1

I'm currently trying to implement a hashtable/trie, but when I pass in parameters to murmurhash2, it gives back a number but I get run time errors of unsigned int overflow:

test.c:53:12: runtime error: unsigned integer overflow: 24930 * 1540483477 cannot be represented in type 'unsigned int'

test.c:60:4: runtime error: unsigned integer overflow: 2950274797 * 1540483477 cannot be represented in type 'unsigned int' 6265

I've put a bunch of stars(*) on the lines 53 and 60

I'm not sure if I'm passing some parameters wrong. Any help would be greatly appreciated!

#include <stdio.h>
#include <stdlib.h>
#include <string.h>

unsigned int MurmurHash2 ( const void * key, int len, unsigned int seed );

int main(void)
{
   const char* s= "aa";
   unsigned int number= MurmurHash2 (s, (int)strlen(s), 1) % 10000;
   printf("%u\n", number);
}

unsigned int MurmurHash2 ( const void * key, int len, unsigned int seed )
{
// 'm' and 'r' are mixing constants generated offline.
// They're not really 'magic', they just happen to work well.

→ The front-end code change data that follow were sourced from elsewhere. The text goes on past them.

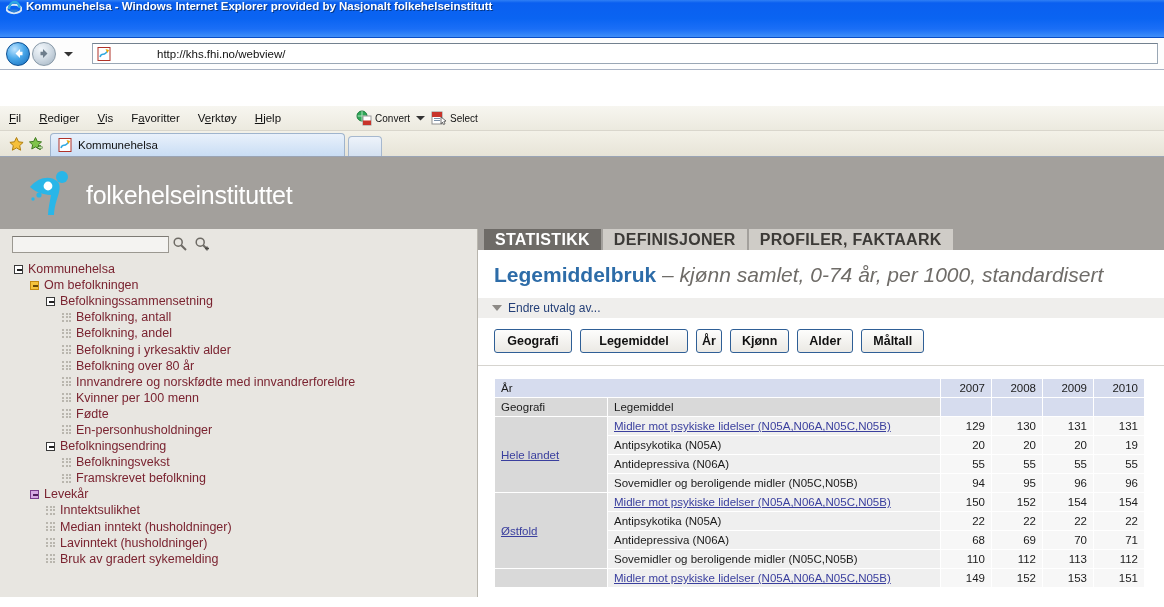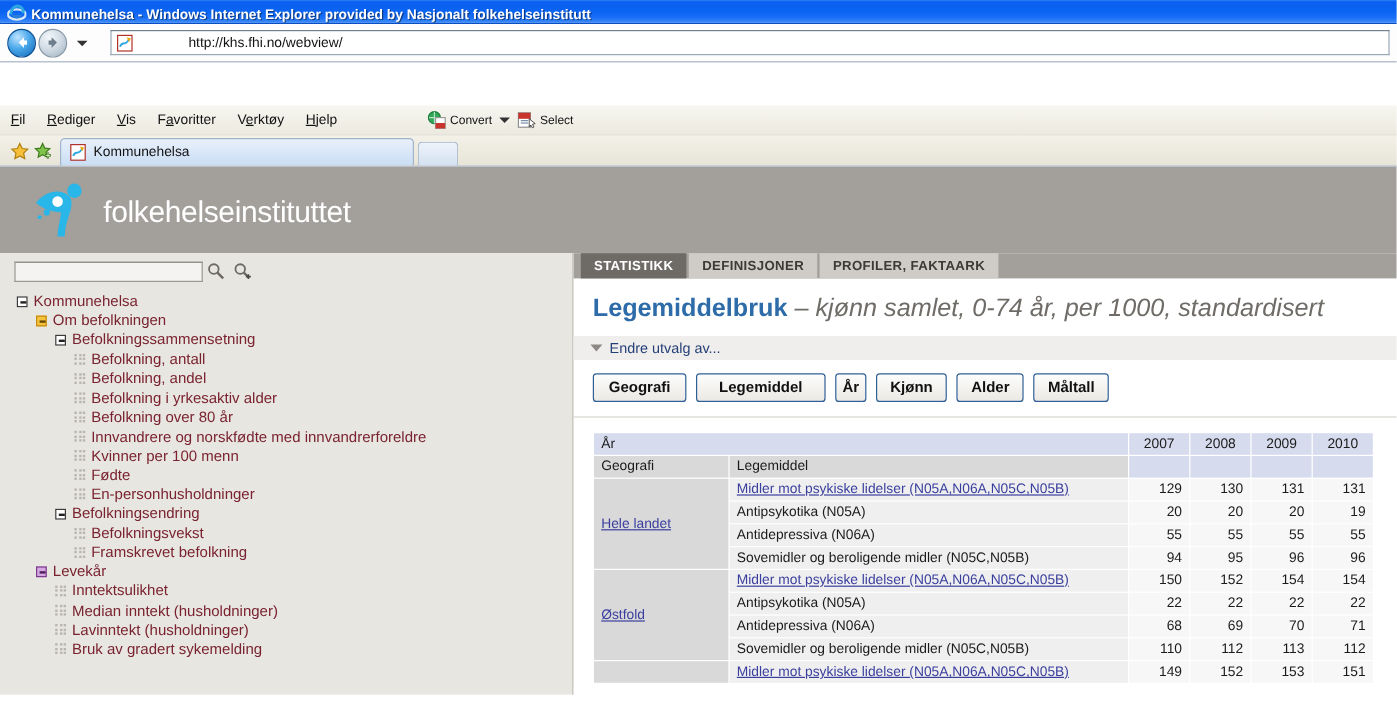--- a/index.html
+++ b/index.html
@@ -4,24 +4,24 @@
 <style>
   html,body{margin:0;padding:0;}
   body{
     width:1164px;height:607px;overflow:hidden;
     font-family:"Liberation Sans", sans-serif;
     background:#fff;
     -webkit-font-smoothing:none;
   }
   
   .titlebar{
-    height:20px;
+    height:38px;
     background:linear-gradient(to bottom,#2f7ff5 0%,#0a5ff0 8%,#0a64f2 50%,#1a6ef6 78%,#3f8ef8 100%);
     border-bottom:1px solid #0a4ec6;
-    display:flex;align-items:flex-end;
+    display:flex;align-items:flex-start;
     padding:0 4px;
     box-sizing:border-box;
   }
   .titlebar .ie-ico{
     width:16px;height:16px;margin:0 4px 0 2px;flex:none;position:relative;
   }
   .titlebar .ie-ico svg{display:block;}
   .titlebar .ttl{
     color:#fff;font-size:11.5px;font-weight:bold;
     text-shadow:1px 1px 0 rgba(0,0,0,.45);
@@ -175,21 +175,21 @@
   .tnode.lvl2{padding-left:36px;}
   .tnode.lvl3{padding-left:52px;}
   
   .rightpanel{flex:1;background:#fff;position:relative;}
   .tabsrow{
     height:21px;background:#a3a09c;display:flex;align-items:stretch;
     padding-left:6px;box-sizing:border-box;
   }
   .ptab{
     display:flex;align-items:center;padding:0 11px;
-    font-size:11px;font-weight:bold;letter-spacing:0.3px;
+    font-size:16px;font-weight:bold;letter-spacing:0.3px;
     color:#3c3a37;background:#cfccc7;
     margin-right:2px;
   }
   .ptab.active{background:#6e6b67;color:#fff;}
   .titlerow{padding:13px 0 0 16px;}
   .pagetitle{
     font-size:21px;color:#2d6ca8;font-weight:bold;white-space:nowrap;
   }
   .pagetitle .sub{
     color:#6f6c68;font-style:italic;font-weight:normal;
@@ -224,21 +224,21 @@
     margin-top:12px;height:1px;background:#d6d4cf;
   }
   
   .tblwrap{padding:12px 0 0 16px;}
   table.kh{border-collapse:separate;border-spacing:1px 1px;font-size:11.5px;}
   table.kh th,table.kh td{padding:3px 6px;font-weight:normal;}
   .th-year-span{
     background:#d6dcee;text-align:left;color:#1b1b1b;
   }
   .th-year{
-    background:#d6dcee;text-align:center;color:#1b1b1b;width:38px;
+    background:#d6dcee;text-align:right;color:#1b1b1b;width:38px;
   }
   .th-sub{background:#d9d9d9;text-align:left;color:#1b1b1b;}
   .td-geo{
     background:#d9d9d9;vertical-align:middle;width:100px;
   }
   .td-geo a{color:#3a3f9e;text-decoration:underline;}
   .td-med{background:#efefef;width:320px;color:#1b1b1b;}
   .td-med.lnk a{color:#3a3f9e;text-decoration:underline;}
   .td-num{background:#f7f7f7;text-align:right;color:#1b1b1b;width:38px;}
   a{cursor:pointer;}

const unsigned int m = 0x5bd1e995;
const int r = 24;

// Initialize the hash to a 'random' value

unsigned int h = seed ^ len;

// Mix 4 bytes at a time into the hash

const unsigned char * data = (const unsigned char *)key;

while(len >= 4)
{
    unsigned int k = *(unsigned int *)data;

    k *= m;
    k ^= k >> r;
    k *= m;

    h *= m;
    h ^= k;

    data += 4;
    len -= 4;
}

// Handle the last few bytes of the input array

switch(len)
{
case 3: h ^= data[2] << 16;
case 2: h ^= data[1] << 8;
case 1: h ^= data[0];
        h *= m; ************************************************
};

// Do a few final mixes of the hash to ensure the last few
// bytes are well-incorporated.

h ^= h >> 13;
h *= m;   **************************************
h ^= h >> 15;

return h;
}
Martijn Pieters
  • 1,048,767
  • 296
  • 4,058
  • 3,343
Jeff Guan
  • 13
  • 4
  • 2
    Are you building your program with a sanitizer like `-fsanitize=integer`? – nwellnhof Aug 30 '17 at 14:52
  • the stars (`*`) are a great idea for marking the lines... but maybe use `// **** line 53` (for example) so they are a valid C comment...? – Myst Aug 30 '17 at 15:06

2 Answers2

4

It seems that you're building with the UBSan option -fsanitize=unsigned-integer-overflow or some other option like -fsanitize=integer that enables this check. The documentation says:

Note that unlike signed integer overflow, unsigned integer is not undefined behavior. However, while it has well-defined semantics, it is often unintentional, so UBSan offers to catch it.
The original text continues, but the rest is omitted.